Les manifestations contre le pouvoir continuent au Liban

 

Des centaines de contestataires ont défilé samedi au Liban pour le troisième jour consécutif pour dénoncer le naufrage économique et crier leur colère contre la classe politique. Les manifestations ont fait des dizaines de blessés.

Dans la ville septentrionale de Tripoli, les affrontements entre les manifestants et l’armée libanaise ont fait plus de 120 blessés, selon des bilans distincts de la Croix-Rouge et de services de secours locaux. En proie à une dépréciation historique de sa monnaie nationale, ce pays connaît sa pire crise économique depuis la fin de la guerre civile (1975-1990).
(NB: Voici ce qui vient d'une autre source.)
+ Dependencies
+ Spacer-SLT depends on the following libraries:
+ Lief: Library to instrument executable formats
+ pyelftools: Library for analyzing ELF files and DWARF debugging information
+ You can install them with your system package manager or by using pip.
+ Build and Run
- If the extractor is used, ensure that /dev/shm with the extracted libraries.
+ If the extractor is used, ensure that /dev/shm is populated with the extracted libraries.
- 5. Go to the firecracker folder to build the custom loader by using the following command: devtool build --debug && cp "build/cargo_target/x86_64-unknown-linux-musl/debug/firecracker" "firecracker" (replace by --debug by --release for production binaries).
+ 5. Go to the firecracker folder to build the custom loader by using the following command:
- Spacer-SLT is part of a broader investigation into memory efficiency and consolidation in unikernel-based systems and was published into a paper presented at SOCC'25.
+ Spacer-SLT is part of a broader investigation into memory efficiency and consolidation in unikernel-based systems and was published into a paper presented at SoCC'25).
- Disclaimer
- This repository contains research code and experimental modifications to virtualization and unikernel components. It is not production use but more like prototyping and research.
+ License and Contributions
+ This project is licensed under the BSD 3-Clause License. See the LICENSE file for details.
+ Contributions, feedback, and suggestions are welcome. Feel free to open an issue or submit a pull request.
À Beyrouth, des dizaines de personnes ont défilé pacifiquement dans le centre-ville, reprenant les slogans du mouvement déclenché le 17 octobre 2019 contre une classe dirigeante quasi-inchangée depuis des décennies et accusée de corruption, de népotisme et de clientélisme.

Obsèques symboliques

Cette mobilisation, mise en sourdine après le début de la propagation du coronavirus, avait poussé l’ancien Premier ministre Saad Hariri à rendre son tablier fin octobre avant la formation en janvier d’un nouveau gouvernement dirigé par un universitaire, Hassan Diab.

Mais pour Neemat Badreddine, rien n’a changé depuis. «Ce cabinet a adopté les mêmes politiques économiques et sociales que les gouvernements précédents», regrette cette manifestante. «Nous réclamons la formation d’un nouveau cabinet provisoire» chargé d’organiser des élections législatives anticipées pour permettre «l’émergence d’une nouvelle élite politique», dit-elle encore à l’AFP.
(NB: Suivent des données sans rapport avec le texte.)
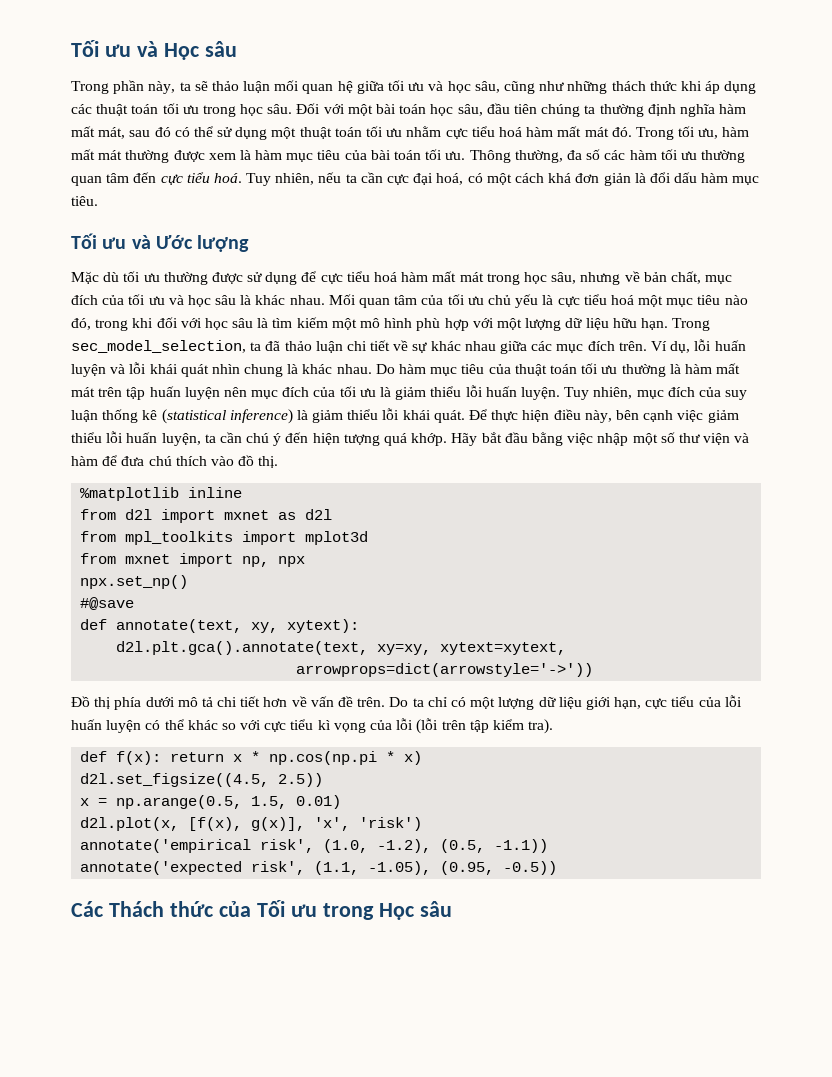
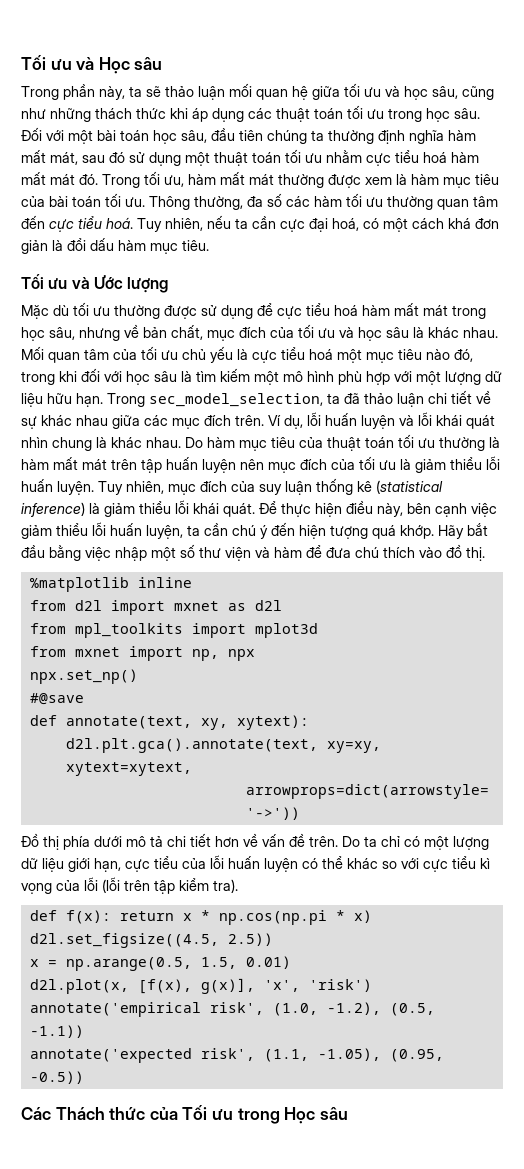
- Đối với một bài toán học sâu, đầu tiên chúng ta thường định nghĩa hàm mất mát, sau đó có thể sử dụng một thuật toán tối ưu nhằm cực tiểu hoá hàm mất mát đó.
+ Đối với một bài toán học sâu, đầu tiên chúng ta thường định nghĩa hàm mất mát, sau đó sử dụng một thuật toán tối ưu nhằm cực tiểu hoá hàm mất mát đó.

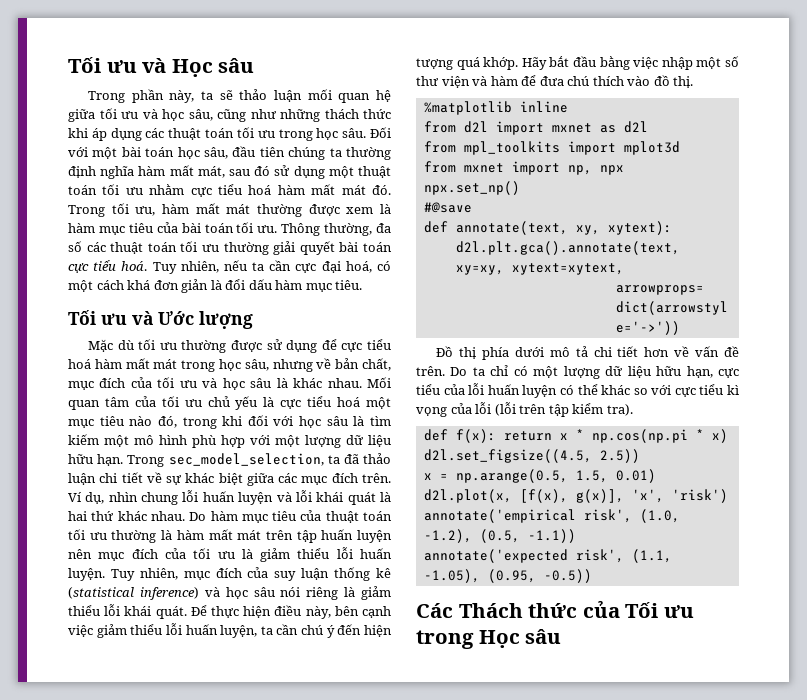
- Thông thường, đa số các hàm tối ưu thường quan tâm đến cực tiểu hoá.
+ Thông thường, đa số các thuật toán tối ưu thường giải quyết bài toán cực tiểu hoá.
- Trong sec_model_selection, ta đã thảo luận chi tiết về sự khác nhau giữa các mục đích trên.
+ Trong sec_model_selection, ta đã thảo luận chi tiết về sự khác biệt giữa các mục đích trên.
- Ví dụ, lỗi huấn luyện và lỗi khái quát nhìn chung là khác nhau.
+ Ví dụ, nhìn chung lỗi huấn luyện và lỗi khái quát là hai thứ khác nhau.
- Tuy nhiên, mục đích của suy luận thống kê (statistical inference) là giảm thiểu lỗi khái quát.
+ Tuy nhiên, mục đích của suy luận thống kê (statistical inference) và học sâu nói riêng là giảm thiểu lỗi khái quát.
- Do ta chỉ có một lượng dữ liệu giới hạn, cực tiểu của lỗi huấn luyện có thể khác so với cực tiểu kì vọng của lỗi (lỗi trên tập kiểm tra).
+ Do ta chỉ có một lượng dữ liệu hữu hạn, cực tiểu của lỗi huấn luyện có thể khác so với cực tiểu kì vọng của lỗi (lỗi trên tập kiểm tra).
Grimés en blanc et vêtus de noir, d’autres contestataires ont participé aux obsèques symboliques d’»un peuple que la classe politique ne cesse d’enterrer», selon l’organisatrice de l’initiative, Paola Rebeiz. Ils se sont allongés à même le sol, formant le mot «Liban», un cercueil enrobé du drapeau libanais posé devant eux.

Des manifestants se sont également rassemblés dans les villes de Saïda et de Kfar Remmane, dans le sud, pour dénoncer la crise économique et conspuer un régime politique jugé caduque. En début de soirée, une autoroute clé reliant Beyrouth au sud a été coupée par des contestataires en colère.

«Coup d’État»

Dans la journée, de nombreux manifestants ont également réclamé la démission du gouverneur de la banque centrale, Riad Salamé, l’accusant de collusion avec le pouvoir politique et d’inertie face à la dégringolade de la livre libanaise.
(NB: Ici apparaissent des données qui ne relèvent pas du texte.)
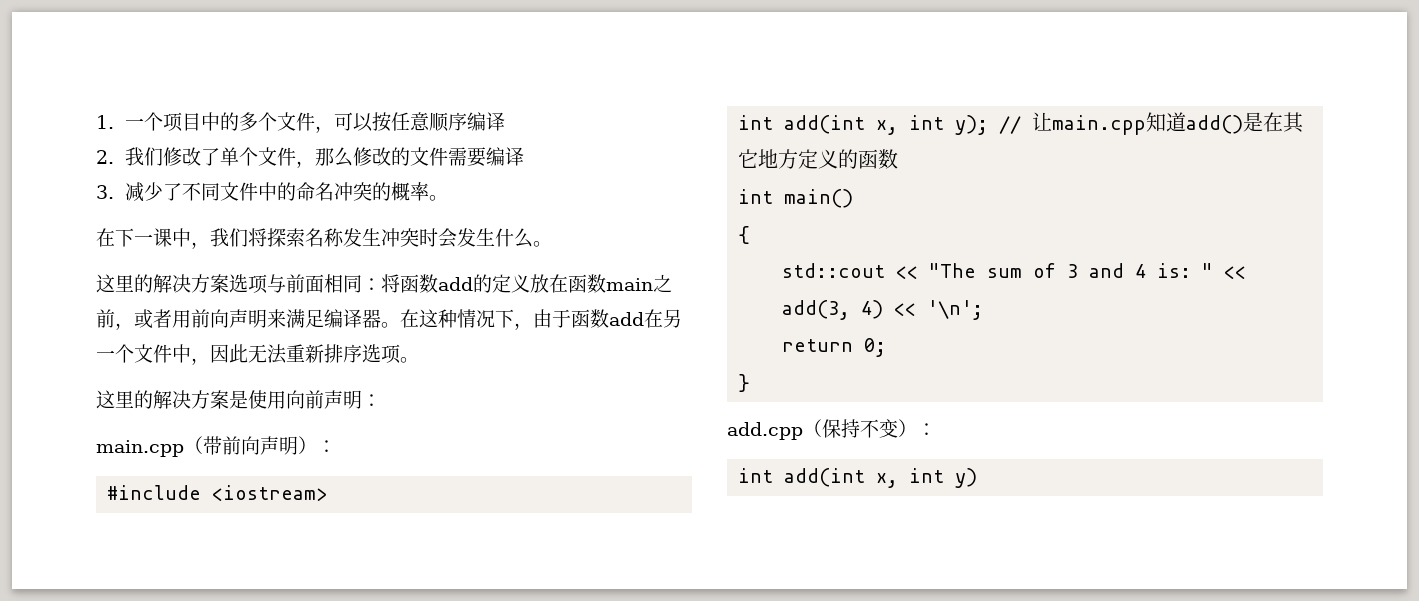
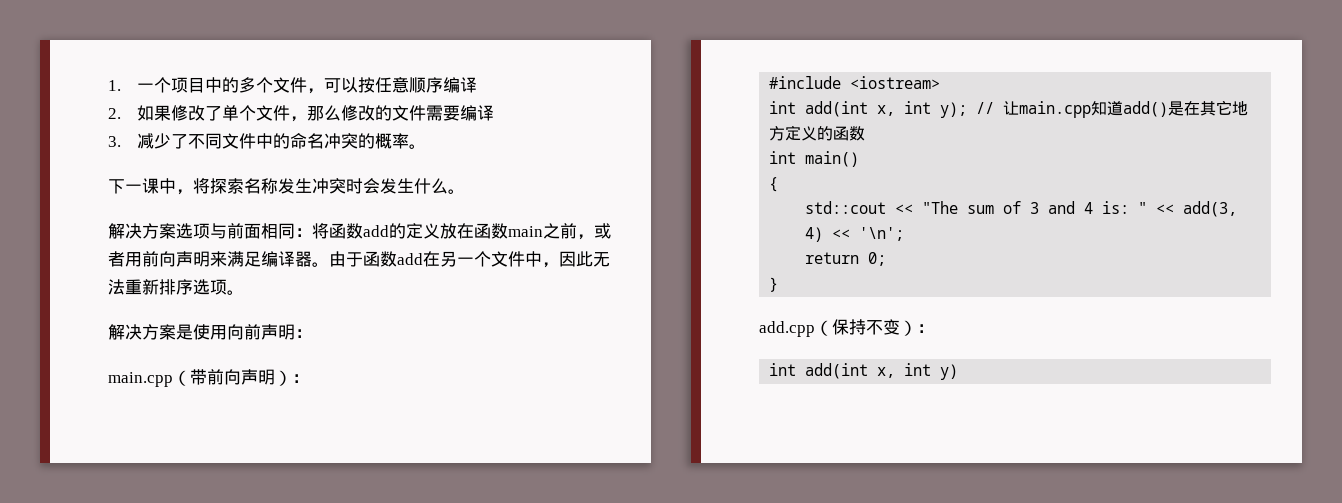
- 2.我们修改了单个文件，那么修改的文件需要编译
+ 2.如果修改了单个文件，那么修改的文件需要编译
- 在下一课中，我们将探索名称发生冲突时会发生什么。
+ 下一课中，将探索名称发生冲突时会发生什么。
- 这里的解决方案选项与前面相同：将函数add的定义放在函数main之前，或者用前向声明来满足编译器。
+ 解决方案选项与前面相同：将函数add的定义放在函数main之前，或者用前向声明来满足编译器。
- 在这种情况下，由于函数add在另一个文件中，因此无法重新排序选项。
+ 由于函数add在另一个文件中，因此无法重新排序选项。
- 这里的解决方案是使用向前声明：
+ 解决方案是使用向前声明：

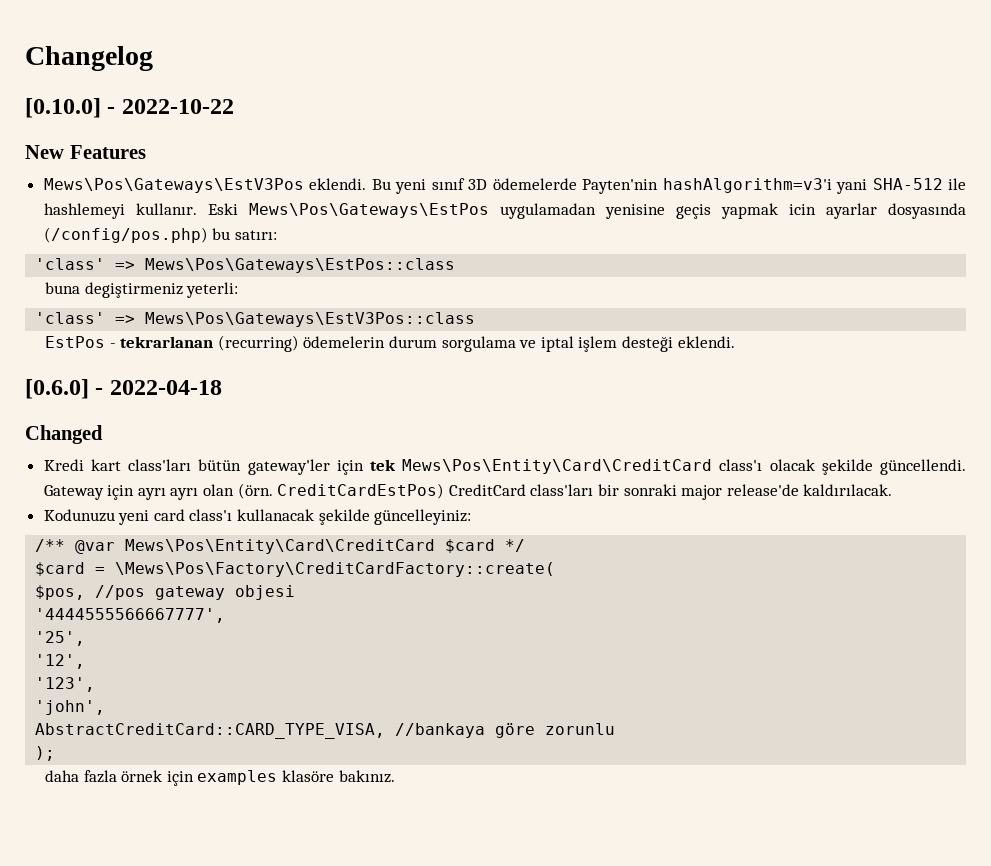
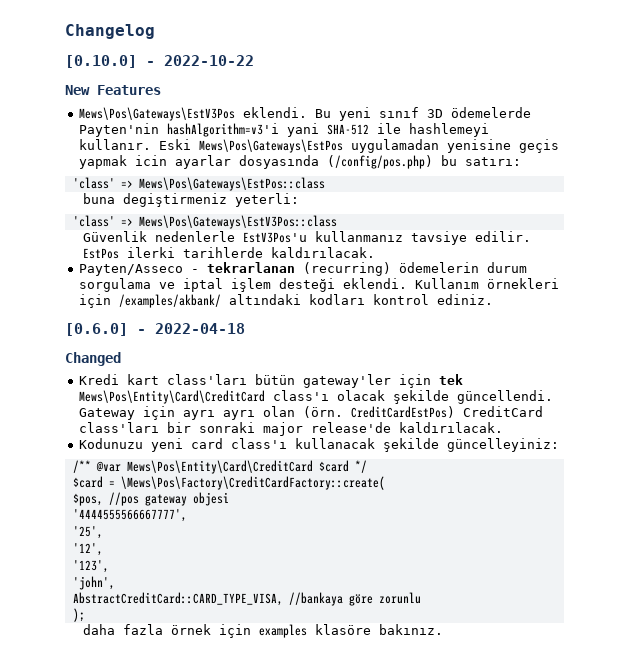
- EstPos - tekrarlanan (recurring) ödemelerin durum sorgulama ve iptal işlem desteği eklendi.
+ Güvenlik nedenlerle EstV3Pos'u kullanmanız tavsiye edilir. EstPos ilerki tarihlerde kaldırılacak.
+ Payten/Asseco - tekrarlanan (recurring) ödemelerin durum sorgulama ve iptal işlem desteği eklendi. Kullanım örnekleri için /examples/akbank/ altındaki kodları kontrol ediniz.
Indexée sur la devise américaine depuis 1997 au taux fixe de 1507 livres pour un dollar, la monnaie nationale a dévissé cette semaine sur le marché parallèle, frôlant les 6000 livres et poussant le gouvernement à annoncer l’injection de dollars sur le marché pour faire baisser le taux de change et enrayer l’envolée des prix. Samedi, le billet vert atteignait les 4000 livres pour un dollar.

Les autorités tablent sur une inflation de plus de 50% pour 2020, dans un pays où 45% de la population vit déjà sous le seuil de la pauvreté et plus de 35% de la population active est au chômage. Hassan Diab a dénoncé une «manipulation de la livre» et une «campagne orchestrée par des partis connus», qui visent à «soumettre l’État et le peuple à un chantage». Dans un discours retransmis par les chaînes de télévision, Hassan Diab a promis une lutte «féroce» contre la corruption et parlé d’un «coup d’État contre le soulèvement du 17 octobre» et le gouvernement.